Weakness: They're young. The coach hasn't proved he can be a really good coach.


----------



## Zuca (Dec 4, 2003)

Agreed with you, kid.

But I'm now wondering what if we had drafted Conley instead of Horford, would we be in a better position now? And what could've had done with the 11th pick? Anyways, I like this year's Hawks draft (too bad we traded our 2nd rounder for Anthony Johnson)


----------



## BlakeJesus (Feb 1, 2006)

Strengths: Athleticism.

Weakeness: They don't have a legitimate starting PG at this point in time (Obviously down the line Acie but you can't expect a rookie PG to do TOO much). Also their coach blows, their management blows. They also have nobody useful at the C position, they are still in dire need of big bodies in the post.


----------



## o.iatlhawksfan (Mar 3, 2006)

I just hope Speedy can stay healthy. When he was with the Hornets, he was at his best playing 20-25 minutes, with getting Acie, maybe we can do the same.


----------



## different_13 (Aug 30, 2005)

I like the Horford pick. I think the Hawks needed a legitimate bruiser forward, a guy with bulk.
I don't think Conley at #3 would've been right, and I think Law will be good enough at pg in a few years - with Johnson, you don't need a true pg, similar to how the Heat don't need one. You don't want Johnson _at_ PG, but he'll still be handling and running the offense more than the average 2guard.

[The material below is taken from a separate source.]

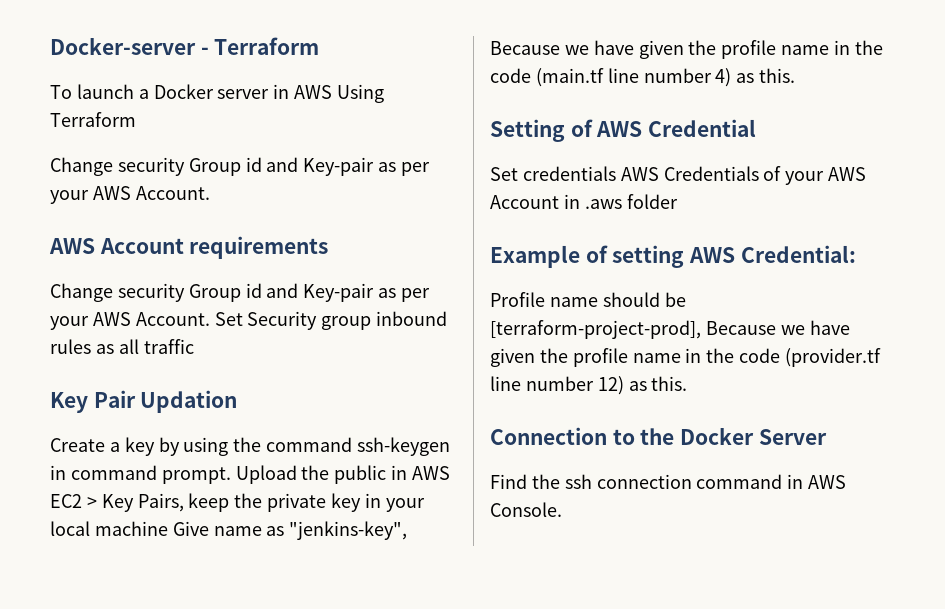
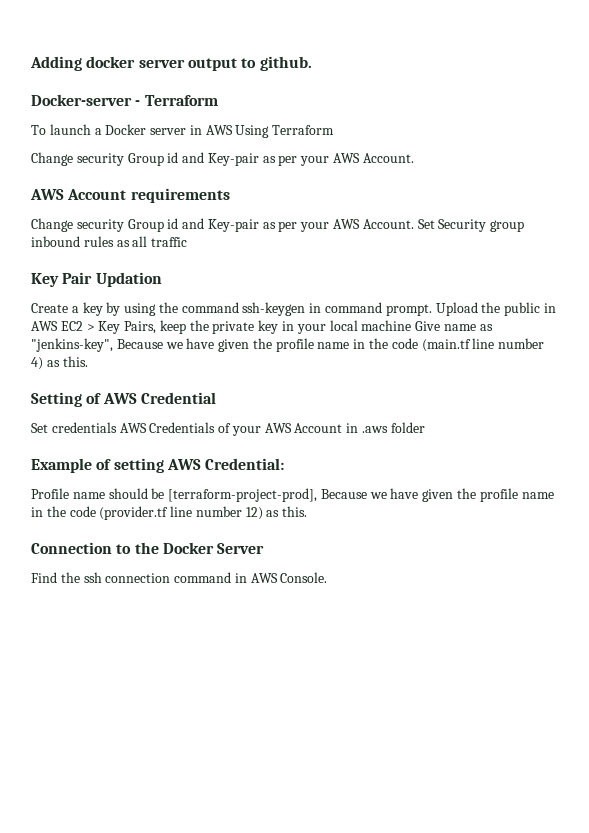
+ Adding docker server output to github.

Anyway, back to the thread -

Pros: youth, athleticism, potential, tradeable players/contracts, stability (the roster isn't constantly being overhauled)

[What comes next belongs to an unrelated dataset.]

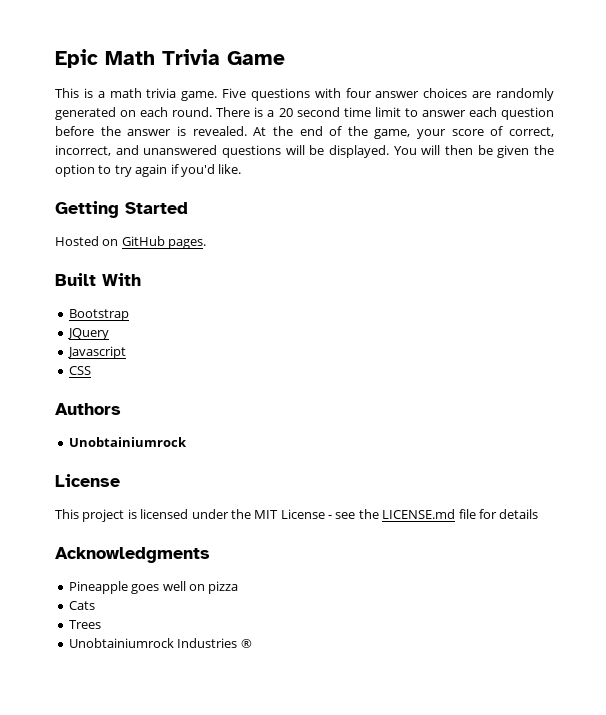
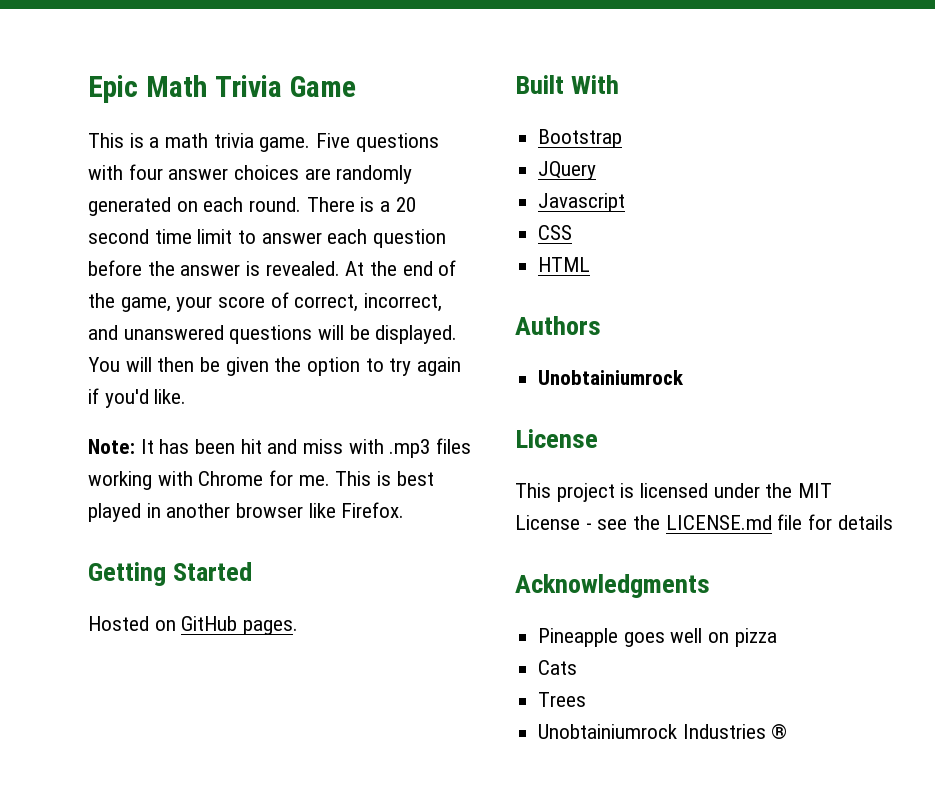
+ Note: It has been hit and miss with .mp3 files working with Chrome for me. This is best played in another browser like Firefox.
+ HTML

Cons: bad management situation, not a proven coach, lack of size in the frontcourt (it's either 6'11 6'10 6'9, or 6'10 6'9
6'8)
I'm not sure about this next one, as I haven't seen the Hawks enough - lack of scorers capable of creating their own shot and drawing a double-team: the obvious piece to add is a post playing center, but that's true for 4 out of 5 franchises..


----------



## Bubbles (Nov 12, 2005)

Pros: Athleticism, Potential, Youth

Cons: Youth, Horrible Ownership Situation


----------



## CatHawk~ClipperTrail (Sep 21, 2007)

Quite Frankly said:


> Pros: Athleticism, Potential, Youth
> 
> Cons: Youth, Horrible Ownership Situation


There is always a space for improvement...


----------



## billfindlay10 (Jan 24, 2003)

different_13 said:


> I like the Horford pick. I think the Hawks needed a legitimate bruiser forward, a guy with bulk.
> I don't think Conley at #3 would've been right, and I think Law will be good enough at pg in a few years - with Johnson, you don't need a true pg, similar to how the Heat don't need one. You don't want Johnson _at_ PG, but he'll still be handling and running the offense more than the average 2guard.
> 
> Anyway, back to the thread -
> ...


Why is your team so Down on Zaza, he is young and has good size, his rebounding could be better, but you have Smith at the 3 as a good rebounder.Zaza makes his free throws and must be able to bang with a few of the big centers(Shaq, Howard, Curry), after that what do you want from the guy, he needs to be a role player. 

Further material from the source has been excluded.